§ **Instructions for the task**: Your copy of the data below must be exact and must leave out all pictures.

*** Provided data Section Begins ***

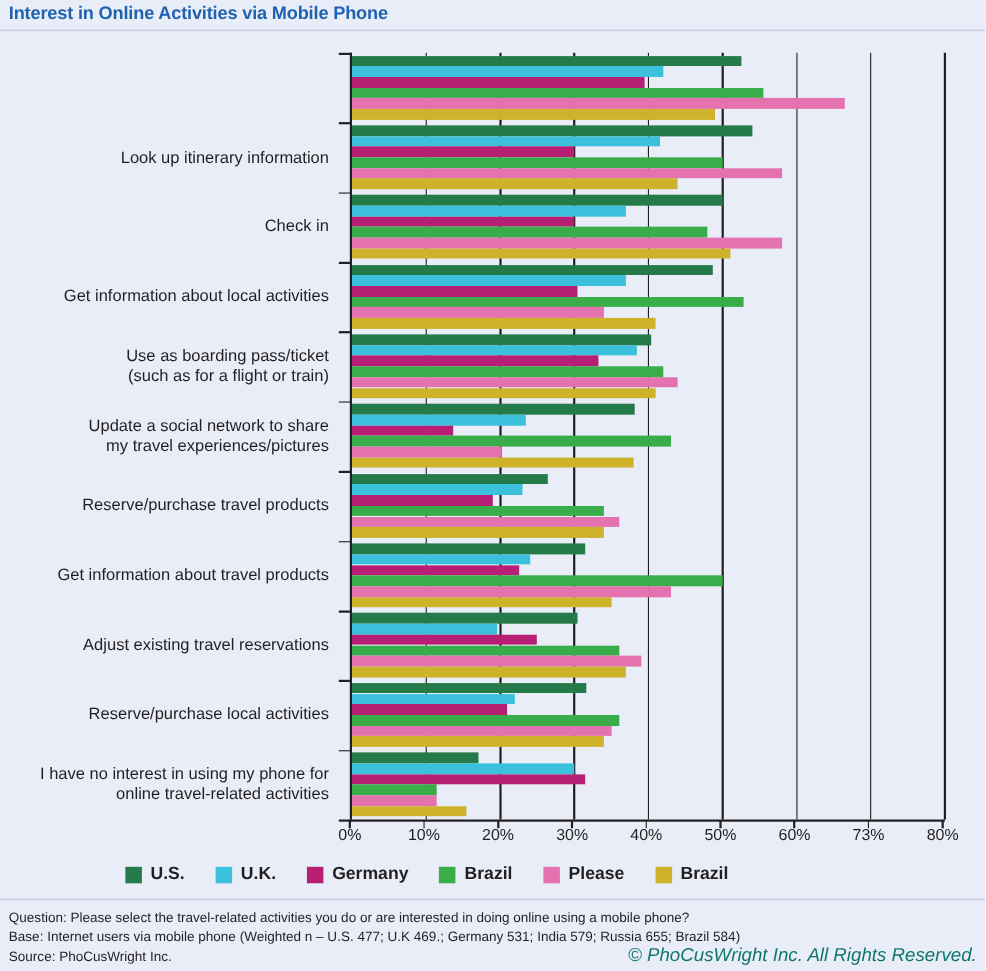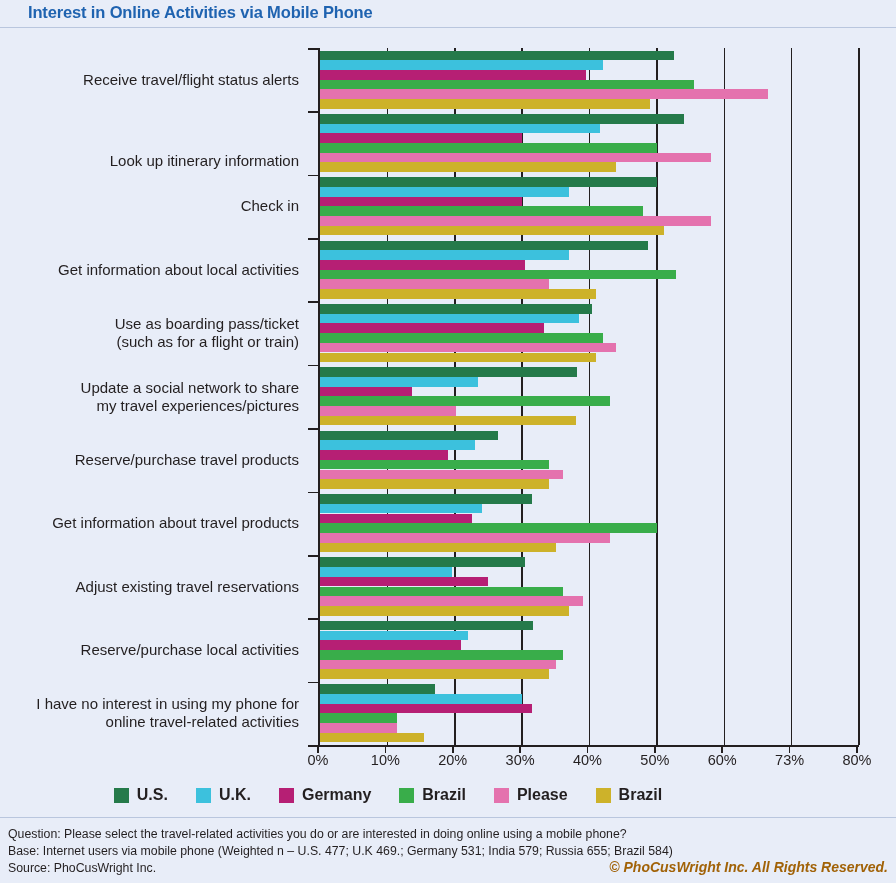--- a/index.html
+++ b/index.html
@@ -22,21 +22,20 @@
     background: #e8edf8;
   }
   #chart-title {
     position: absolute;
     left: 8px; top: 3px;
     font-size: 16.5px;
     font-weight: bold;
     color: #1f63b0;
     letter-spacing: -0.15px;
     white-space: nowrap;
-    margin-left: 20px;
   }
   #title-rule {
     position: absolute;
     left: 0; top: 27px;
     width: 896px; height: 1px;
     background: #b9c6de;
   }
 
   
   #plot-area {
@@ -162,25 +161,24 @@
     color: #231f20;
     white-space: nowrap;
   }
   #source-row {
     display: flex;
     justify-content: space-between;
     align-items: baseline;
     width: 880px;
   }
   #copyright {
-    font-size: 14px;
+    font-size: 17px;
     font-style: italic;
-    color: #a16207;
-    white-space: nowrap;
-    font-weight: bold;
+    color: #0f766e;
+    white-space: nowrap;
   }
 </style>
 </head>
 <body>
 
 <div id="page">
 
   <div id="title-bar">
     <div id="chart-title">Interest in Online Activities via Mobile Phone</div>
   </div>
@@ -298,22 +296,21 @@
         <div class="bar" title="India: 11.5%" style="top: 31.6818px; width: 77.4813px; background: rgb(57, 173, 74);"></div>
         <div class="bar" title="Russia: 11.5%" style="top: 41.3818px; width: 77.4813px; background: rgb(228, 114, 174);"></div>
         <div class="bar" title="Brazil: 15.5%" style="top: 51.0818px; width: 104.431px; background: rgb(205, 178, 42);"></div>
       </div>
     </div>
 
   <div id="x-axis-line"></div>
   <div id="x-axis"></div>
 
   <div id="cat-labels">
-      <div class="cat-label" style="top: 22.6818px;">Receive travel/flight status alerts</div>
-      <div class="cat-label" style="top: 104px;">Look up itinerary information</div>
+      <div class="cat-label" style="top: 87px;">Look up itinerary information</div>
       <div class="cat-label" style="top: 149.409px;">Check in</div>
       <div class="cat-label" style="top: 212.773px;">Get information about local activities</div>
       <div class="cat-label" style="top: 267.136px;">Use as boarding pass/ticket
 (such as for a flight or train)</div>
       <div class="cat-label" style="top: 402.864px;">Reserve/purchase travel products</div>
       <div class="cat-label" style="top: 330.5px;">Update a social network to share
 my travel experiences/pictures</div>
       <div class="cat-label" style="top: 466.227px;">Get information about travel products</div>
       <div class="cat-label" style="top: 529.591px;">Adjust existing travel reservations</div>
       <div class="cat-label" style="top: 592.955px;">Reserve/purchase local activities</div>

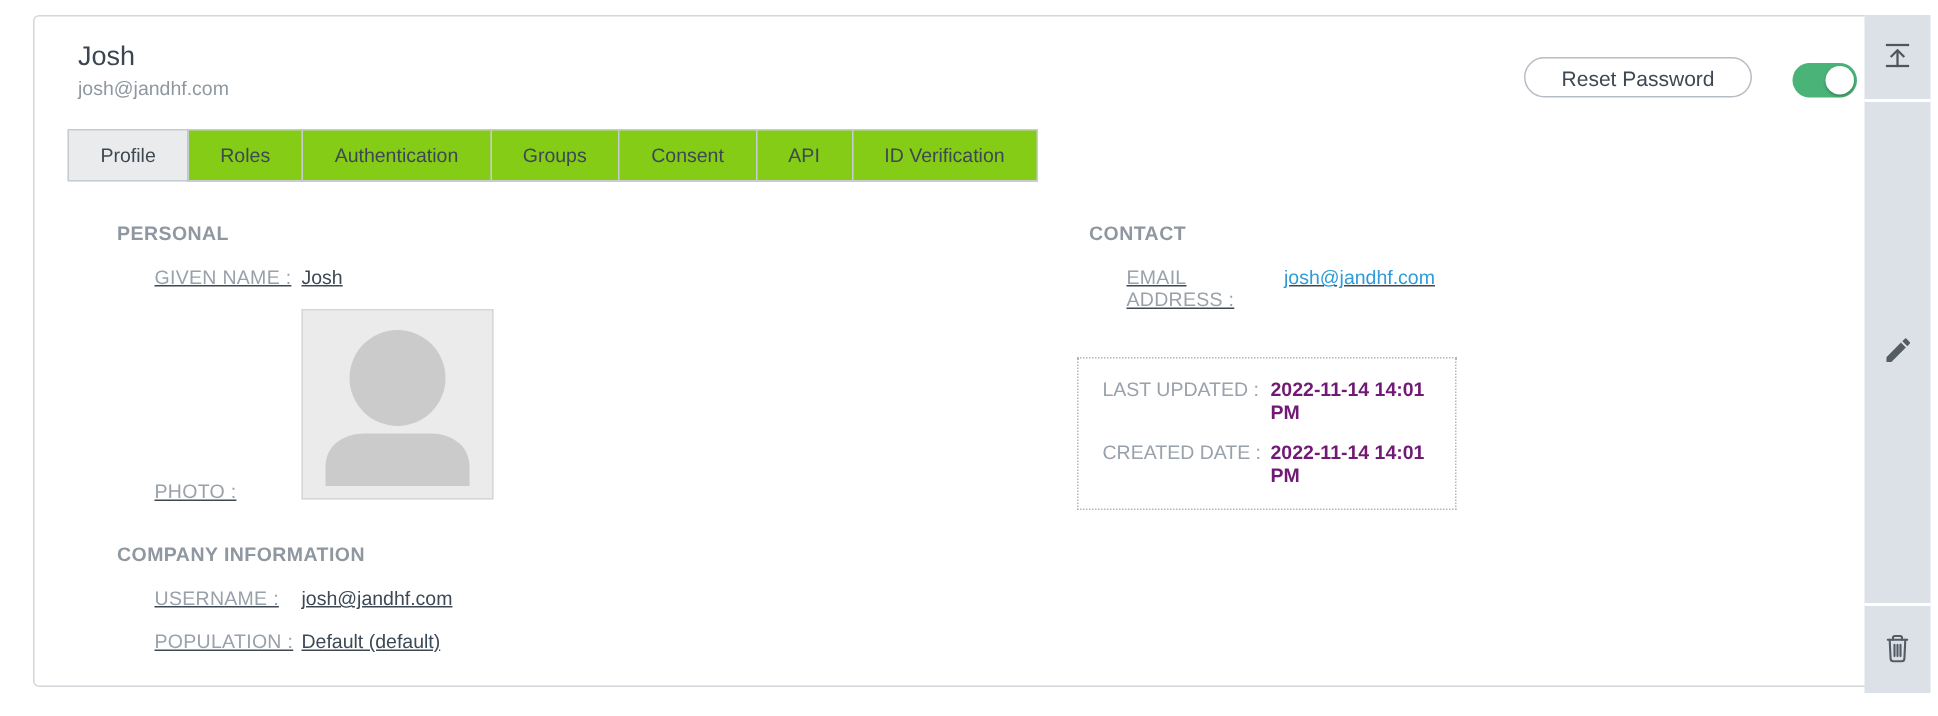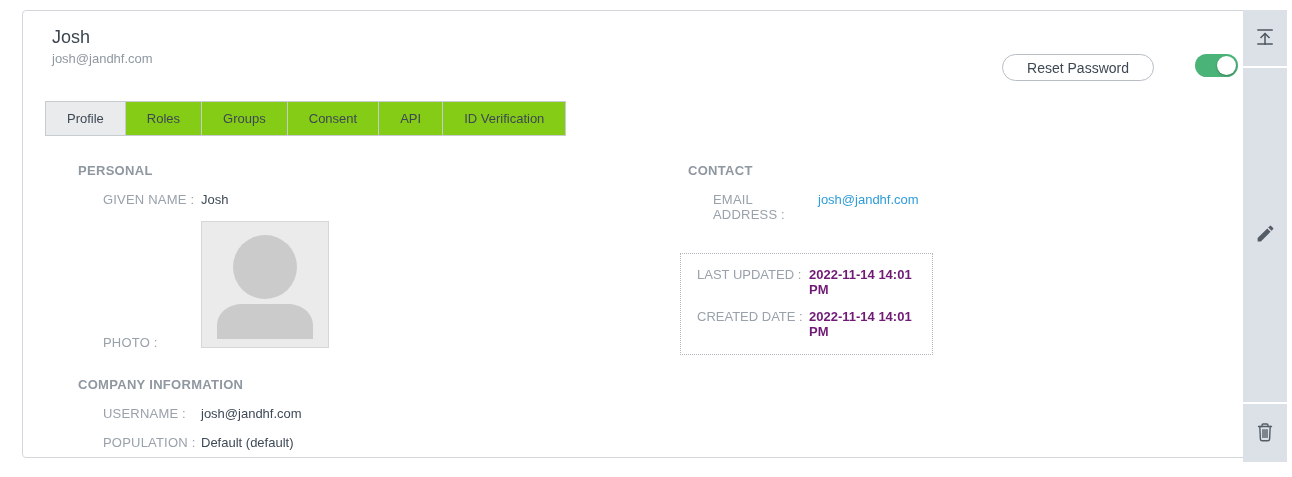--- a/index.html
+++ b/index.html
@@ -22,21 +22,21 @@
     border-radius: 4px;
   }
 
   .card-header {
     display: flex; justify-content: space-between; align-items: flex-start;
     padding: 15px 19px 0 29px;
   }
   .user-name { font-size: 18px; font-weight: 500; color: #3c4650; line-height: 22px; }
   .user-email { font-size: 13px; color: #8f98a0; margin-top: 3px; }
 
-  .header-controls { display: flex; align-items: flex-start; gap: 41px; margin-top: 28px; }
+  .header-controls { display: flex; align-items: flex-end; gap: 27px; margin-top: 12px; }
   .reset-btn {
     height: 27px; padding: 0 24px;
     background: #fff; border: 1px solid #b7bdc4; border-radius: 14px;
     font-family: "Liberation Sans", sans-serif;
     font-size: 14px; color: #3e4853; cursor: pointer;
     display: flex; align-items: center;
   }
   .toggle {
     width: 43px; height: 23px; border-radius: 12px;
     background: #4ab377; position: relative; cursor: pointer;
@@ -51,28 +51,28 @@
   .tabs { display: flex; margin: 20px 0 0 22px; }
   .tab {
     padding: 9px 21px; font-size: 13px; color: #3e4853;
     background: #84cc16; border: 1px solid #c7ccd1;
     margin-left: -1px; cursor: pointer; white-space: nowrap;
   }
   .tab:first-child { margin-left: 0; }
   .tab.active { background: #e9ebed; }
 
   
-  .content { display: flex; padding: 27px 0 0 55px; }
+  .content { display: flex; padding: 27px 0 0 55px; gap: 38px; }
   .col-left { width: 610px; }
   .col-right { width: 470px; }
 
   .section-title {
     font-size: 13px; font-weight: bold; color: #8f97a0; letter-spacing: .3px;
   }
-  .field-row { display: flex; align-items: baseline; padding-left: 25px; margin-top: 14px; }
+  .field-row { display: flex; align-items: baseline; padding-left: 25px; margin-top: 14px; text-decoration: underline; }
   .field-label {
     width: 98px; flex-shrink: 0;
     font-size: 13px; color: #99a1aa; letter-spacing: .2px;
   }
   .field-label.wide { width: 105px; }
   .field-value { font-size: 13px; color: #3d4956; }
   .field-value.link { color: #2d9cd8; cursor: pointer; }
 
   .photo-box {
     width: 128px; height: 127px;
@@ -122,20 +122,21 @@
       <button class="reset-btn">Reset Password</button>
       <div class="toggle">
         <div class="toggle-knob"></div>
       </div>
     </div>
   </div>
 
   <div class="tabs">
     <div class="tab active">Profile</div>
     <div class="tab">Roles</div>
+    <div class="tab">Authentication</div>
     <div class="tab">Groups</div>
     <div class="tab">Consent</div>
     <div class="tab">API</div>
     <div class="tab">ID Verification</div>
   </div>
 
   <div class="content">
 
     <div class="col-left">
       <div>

*** Provided data Section Ends ***

§ **Solution**:
--- a/index.html
+++ b/index.html
@@ -22,21 +22,20 @@
     background: #e8edf8;
   }
   #chart-title {
     position: absolute;
     left: 8px; top: 3px;
     font-size: 16.5px;
     font-weight: bold;
     color: #1f63b0;
     letter-spacing: -0.15px;
     white-space: nowrap;
-    margin-left: 20px;
   }
   #title-rule {
     position: absolute;
     left: 0; top: 27px;
     width: 896px; height: 1px;
     background: #b9c6de;
   }
 
   
   #plot-area {
@@ -162,25 +161,24 @@
     color: #231f20;
     white-space: nowrap;
   }
   #source-row {
     display: flex;
     justify-content: space-between;
     align-items: baseline;
     width: 880px;
   }
   #copyright {
-    font-size: 14px;
+    font-size: 17px;
     font-style: italic;
-    color: #a16207;
-    white-space: nowrap;
-    font-weight: bold;
+    color: #0f766e;
+    white-space: nowrap;
   }
 </style>
 </head>
 <body>
 
 <div id="page">
 
   <div id="title-bar">
     <div id="chart-title">Interest in Online Activities via Mobile Phone</div>
   </div>
@@ -298,22 +296,21 @@
         <div class="bar" title="India: 11.5%" style="top: 31.6818px; width: 77.4813px; background: rgb(57, 173, 74);"></div>
         <div class="bar" title="Russia: 11.5%" style="top: 41.3818px; width: 77.4813px; background: rgb(228, 114, 174);"></div>
         <div class="bar" title="Brazil: 15.5%" style="top: 51.0818px; width: 104.431px; background: rgb(205, 178, 42);"></div>
       </div>
     </div>
 
   <div id="x-axis-line"></div>
   <div id="x-axis"></div>
 
   <div id="cat-labels">
-      <div class="cat-label" style="top: 22.6818px;">Receive travel/flight status alerts</div>
-      <div class="cat-label" style="top: 104px;">Look up itinerary information</div>
+      <div class="cat-label" style="top: 87px;">Look up itinerary information</div>
       <div class="cat-label" style="top: 149.409px;">Check in</div>
       <div class="cat-label" style="top: 212.773px;">Get information about local activities</div>
       <div class="cat-label" style="top: 267.136px;">Use as boarding pass/ticket
 (such as for a flight or train)</div>
       <div class="cat-label" style="top: 402.864px;">Reserve/purchase travel products</div>
       <div class="cat-label" style="top: 330.5px;">Update a social network to share
 my travel experiences/pictures</div>
       <div class="cat-label" style="top: 466.227px;">Get information about travel products</div>
       <div class="cat-label" style="top: 529.591px;">Adjust existing travel reservations</div>
       <div class="cat-label" style="top: 592.955px;">Reserve/purchase local activities</div>

--- a/index.html
+++ b/index.html
@@ -22,21 +22,21 @@
     border-radius: 4px;
   }
 
   .card-header {
     display: flex; justify-content: space-between; align-items: flex-start;
     padding: 15px 19px 0 29px;
   }
   .user-name { font-size: 18px; font-weight: 500; color: #3c4650; line-height: 22px; }
   .user-email { font-size: 13px; color: #8f98a0; margin-top: 3px; }
 
-  .header-controls { display: flex; align-items: flex-start; gap: 41px; margin-top: 28px; }
+  .header-controls { display: flex; align-items: flex-end; gap: 27px; margin-top: 12px; }
   .reset-btn {
     height: 27px; padding: 0 24px;
     background: #fff; border: 1px solid #b7bdc4; border-radius: 14px;
     font-family: "Liberation Sans", sans-serif;
     font-size: 14px; color: #3e4853; cursor: pointer;
     display: flex; align-items: center;
   }
   .toggle {
     width: 43px; height: 23px; border-radius: 12px;
     background: #4ab377; position: relative; cursor: pointer;
@@ -51,28 +51,28 @@
   .tabs { display: flex; margin: 20px 0 0 22px; }
   .tab {
     padding: 9px 21px; font-size: 13px; color: #3e4853;
     background: #84cc16; border: 1px solid #c7ccd1;
     margin-left: -1px; cursor: pointer; white-space: nowrap;
   }
   .tab:first-child { margin-left: 0; }
   .tab.active { background: #e9ebed; }
 
   
-  .content { display: flex; padding: 27px 0 0 55px; }
+  .content { display: flex; padding: 27px 0 0 55px; gap: 38px; }
   .col-left { width: 610px; }
   .col-right { width: 470px; }
 
   .section-title {
     font-size: 13px; font-weight: bold; color: #8f97a0; letter-spacing: .3px;
   }
-  .field-row { display: flex; align-items: baseline; padding-left: 25px; margin-top: 14px; }
+  .field-row { display: flex; align-items: baseline; padding-left: 25px; margin-top: 14px; text-decoration: underline; }
   .field-label {
     width: 98px; flex-shrink: 0;
     font-size: 13px; color: #99a1aa; letter-spacing: .2px;
   }
   .field-label.wide { width: 105px; }
   .field-value { font-size: 13px; color: #3d4956; }
   .field-value.link { color: #2d9cd8; cursor: pointer; }
 
   .photo-box {
     width: 128px; height: 127px;
@@ -122,20 +122,21 @@
       <button class="reset-btn">Reset Password</button>
       <div class="toggle">
         <div class="toggle-knob"></div>
       </div>
     </div>
   </div>
 
   <div class="tabs">
     <div class="tab active">Profile</div>
     <div class="tab">Roles</div>
+    <div class="tab">Authentication</div>
     <div class="tab">Groups</div>
     <div class="tab">Consent</div>
     <div class="tab">API</div>
     <div class="tab">ID Verification</div>
   </div>
 
   <div class="content">
 
     <div class="col-left">
       <div>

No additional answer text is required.